Raspberry Pis keep rebooting

Same situation.

We will try this one of our boards and see if we can reproduce

I swapped over the board, just now.

I can also try swapping over the SD card if swapping the board has had no effect…

No effect - catting /var/cache/ldconfig/aux-cache crashes the system. I’ll swap out the SD card next.

Just a quick one; have you re-downloaded the image from the dashboard, or is this the same image file each time you flash? Would be good to know, as it could be a bad image file.

It’s the same image file - I’ll re-fetch it and compare MD5. Swapped out the SD card in the meantime - it’s now 1f231ff.

can still crash the system by reading this file. i’ll try flashing the newly downloaded image.

I reproduced this issue on our boards too. We will let you know how investigation goes

1 Like

Hi guys - how’s this looking ?

I’m giving balenaOS 2.41.0+rev3 a try… let’s see if there were any fixes in that release…

After I deployed the new OS, everything stopped working. It gets stuck starting my X11 server and I’ve also discovered that my docker build is busted since python no longer includes distutils.util as part of the base install… and I’ve been as yet unable to find out which package would contain it.

[solved] needed an extra apt-get update before apt-get install python3-distutils could be found.

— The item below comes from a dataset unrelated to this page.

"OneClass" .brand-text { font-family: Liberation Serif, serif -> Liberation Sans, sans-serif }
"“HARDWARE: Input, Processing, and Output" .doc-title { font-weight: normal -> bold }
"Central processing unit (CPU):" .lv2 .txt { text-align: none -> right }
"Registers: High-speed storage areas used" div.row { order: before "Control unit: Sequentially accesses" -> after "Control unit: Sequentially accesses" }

Well 2.41.0r3 is even worse: my container stays up for a few minutes and then crashes and gets stuck in an infinite crash/retry/crash/retry loop.

Hi,
The following issue was fixed

by this PR volatile-binds: Avoid overlayfs mounts by agherzan · Pull Request #1620 · balena-os/meta-balena · GitHub

So this shouldn’t really happen in v2.41.

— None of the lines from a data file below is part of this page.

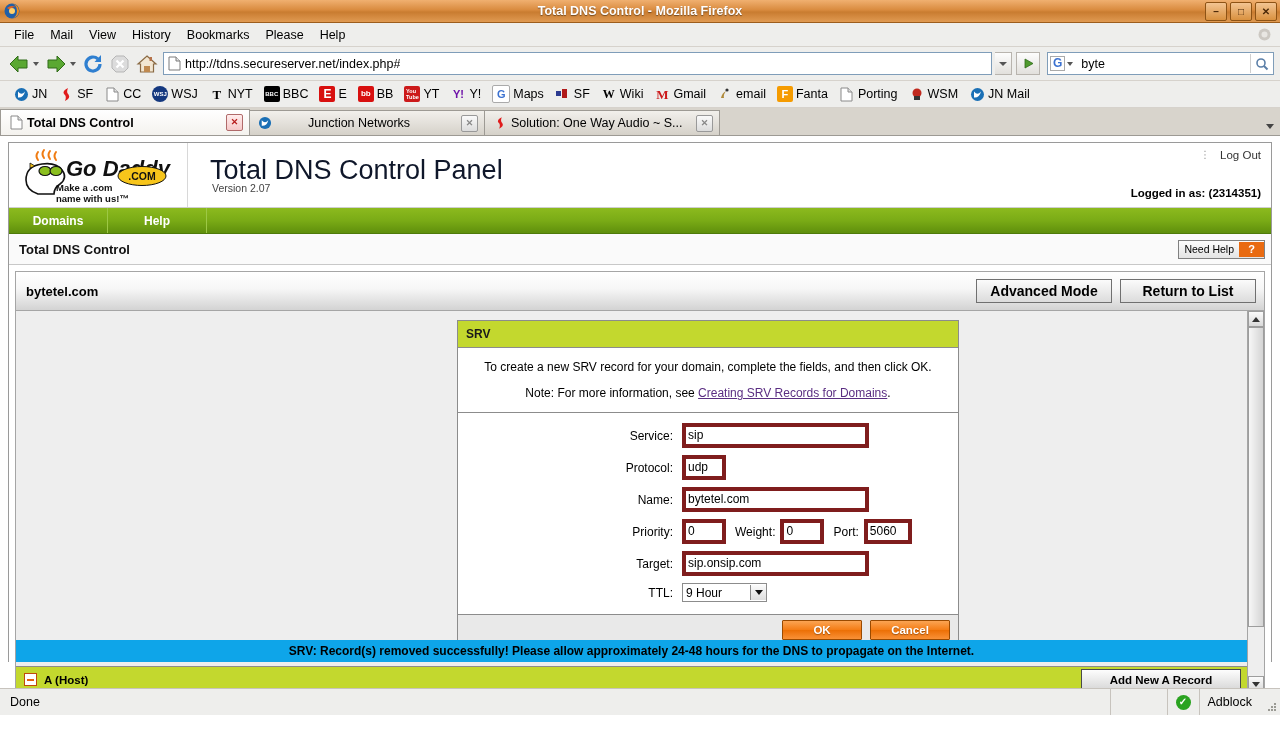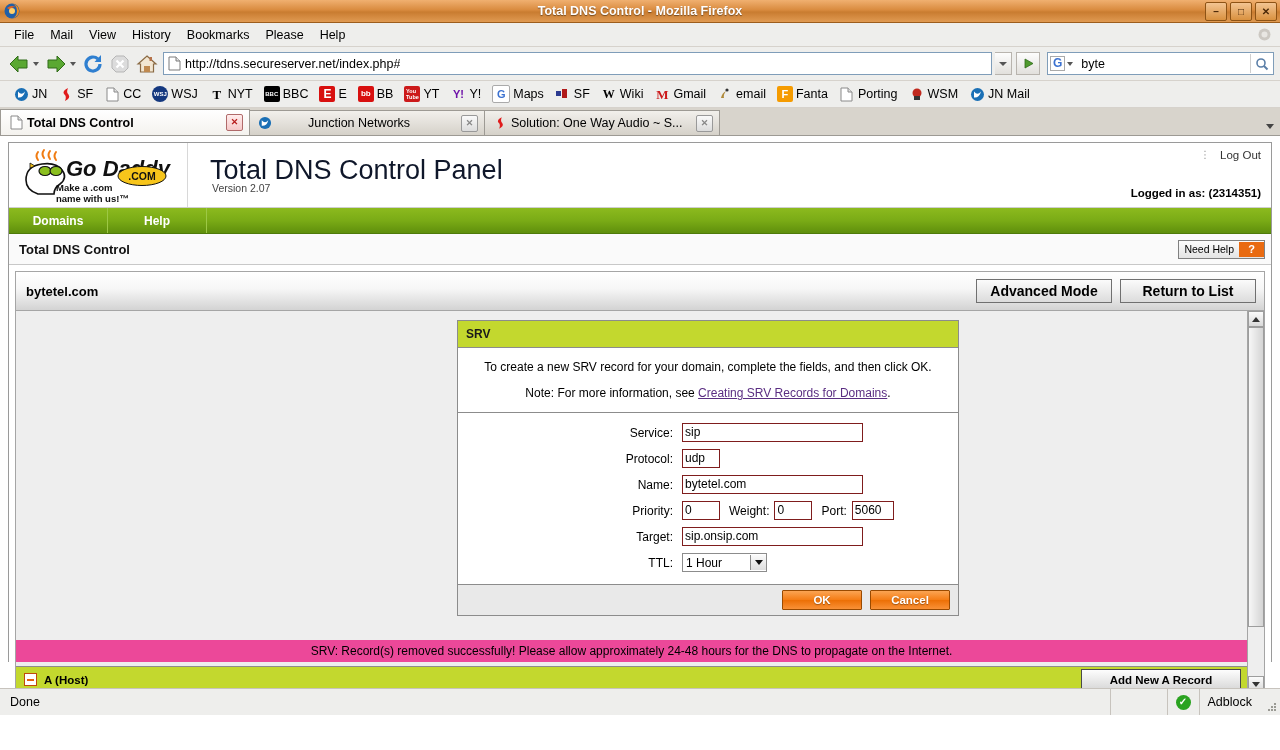"sip" .fin { border: 1px solid #7f1d1d -> 4px solid #7f1d1d }
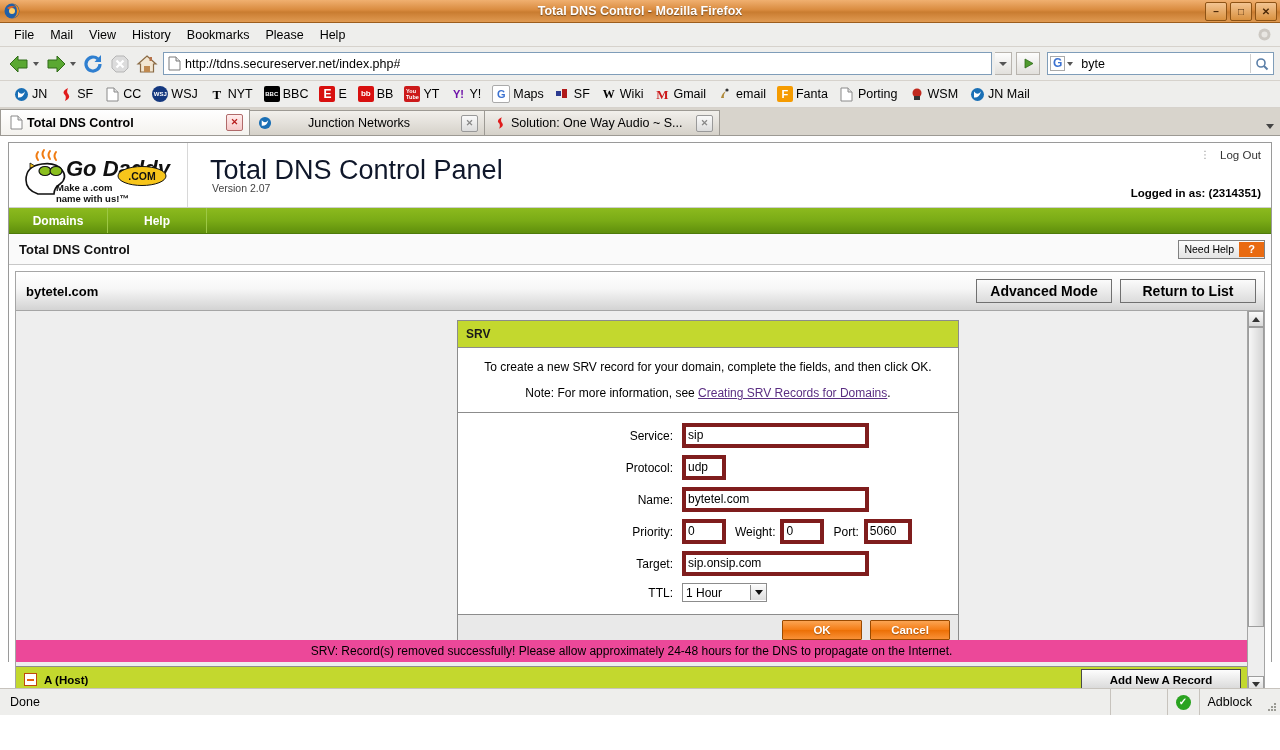"1 Hour" span { text: 1 -> 9 }
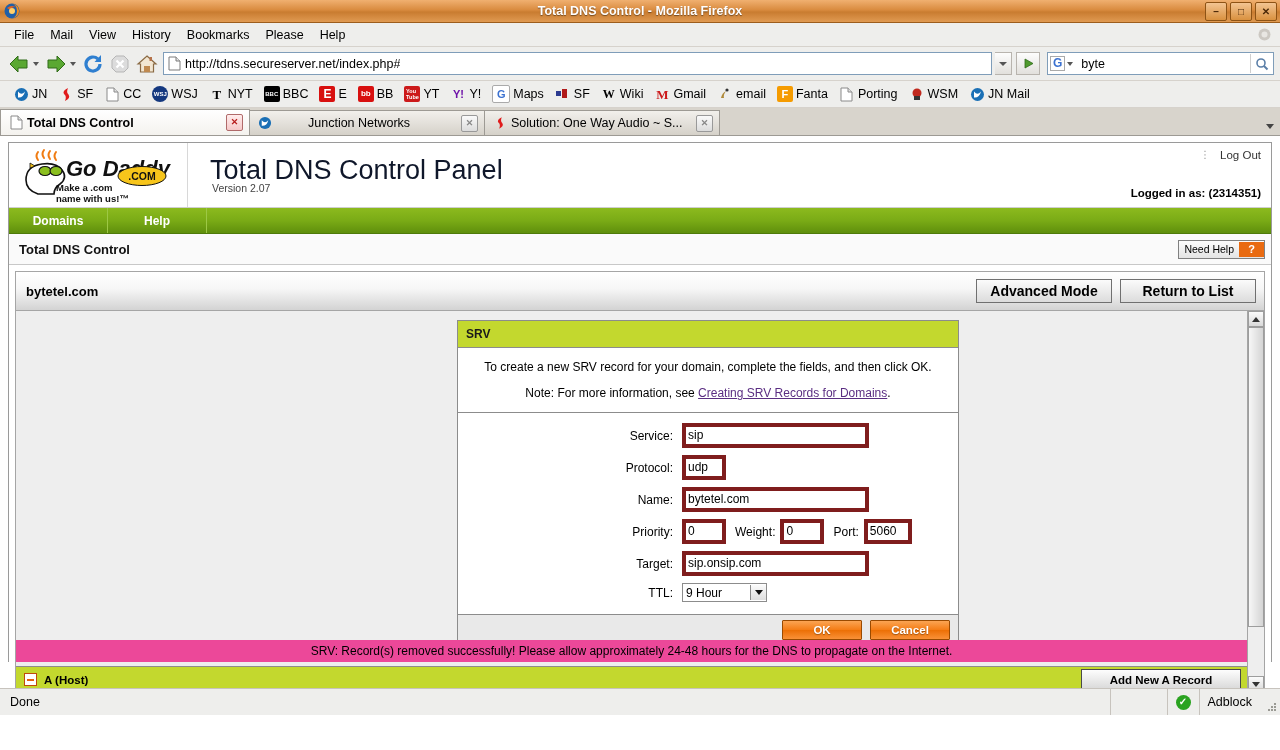"SRV: Record(s) removed successfully!" .statusmsg { background: #ec4899 -> #0ea5e9; font-weight: normal -> bold }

There could be something else going on here as well.
Can you please grant support access for a week and share the long device url?

Thanks
ZubairLK

I moved to 2.43.0r1 recently - ff0a69965cbf0e78924b1ef3fc5500a8 still seems to want to restart its container periodically. In fact none of my systems are really stable:

Uptimes are 17 hours, 16 hours, 2 days, 3 days and 3 days. None of the restarts was due to deliberate action on my part.

Thanks!
Al.

Well 2.41.0r3 is even worse: my container stays up for a few minutes and then crashes and gets stuck in an infinite crash/retry/crash/retry loop.

Can you please share the log if you have any?

Uptimes are 17 hours, 16 hours, 2 days, 3 days and 3 days. None of the restarts was due to deliberate action on my part.

Is this from the dashboard? That information is from the vpn/internet connectivity. Actual device uptime can be seen by logging into the device and checking using the uptime command.

I’m afraid its quite hard to debug sporadic crashes/reboots without looking at logs or stack traces.

The device you linked ff0a69965cbf0e78924b1ef3fc5500a8 seems to be running ok at the moment. I see some warnings in the the logs which I need to investigate further here Investigate systemd slice warnings · Issue #1691 · balena-os/meta-balena · GitHub

Unfortunately I don’t have any logs from 2.41.0r3’s behaviour.

Regarding the uptimes, yes this is from the dashboard - although there is another clue that all is not well: the wallboard has one page that I’ve not been able to have automated so I have to VNC into it and enter a username/password before it displays. And of course every time there is a restart of the Pi or of the container, I have to log in again. This happens at least once a day I’m afraid.

Hi, I checked the device you provided UUID for and I see a couple of issues there.

The device is shown online for 3 hours, but the uptime is more than a day. I found this corresponding log entry:

Oct 01 10:02:04 ff0a699 openvpn[1991]: Tue Oct  1 10:02:04 2019 Connection reset, restarting [-1]

So the VPN connection was reset somewhere on the way to our servers and this is why the device is shown as online for less time than it had been up.

Earlier in the kernel logs I see:

[    1.941086] fsck.fat 4.1 (2017-01-24)
               0x41: Dirty bit is set. Fs was not properly unmounted and some data may be corrupt.
                Automatically removing dirty bit.
               Performing changes.
               /dev/disk/by-label/resin-boot: 157 files, 16367/80628 clusters

This leads me to think that the device was not rebooted cleanly, e.g. with a reboot command or similar.

This is all the information we could retrieve. I noticed that you enabled persistent logging, which is helpful. Once you notice a problem with those devices please ping us again so that we may continue investigating the logs.

Please let me know if you have any questions.

Thanks,
Zahari

I’m afraid its quite hard to debug without an active stack-trace or a fast repeatable test case.

The logs are polluted with

Sep 30 14:20:42 balena systemd[1]: Removed slice libcontainer_937_systemd_test_default.slice.
Sep 30 14:20:42 balena systemd[1]: Created slice libcontainer_943_systemd_test_default.slice.

for which I have a PR in the next version. https://github.com/balena-os/meta-balena/pull/1692

I’d recommend editing /mnt/boot/cmdline.txt and adding systemd.log_level=notice to reduce that noise.

Then perhaps with persistentLogging, we might be able to see a stack-trace or logs before the crash.

Also, please do check if your application can withstand intermittent connectivity as mentioned in the previous message by majorz.

Ok, Added that and will reboot. Let’s see if we can get any further…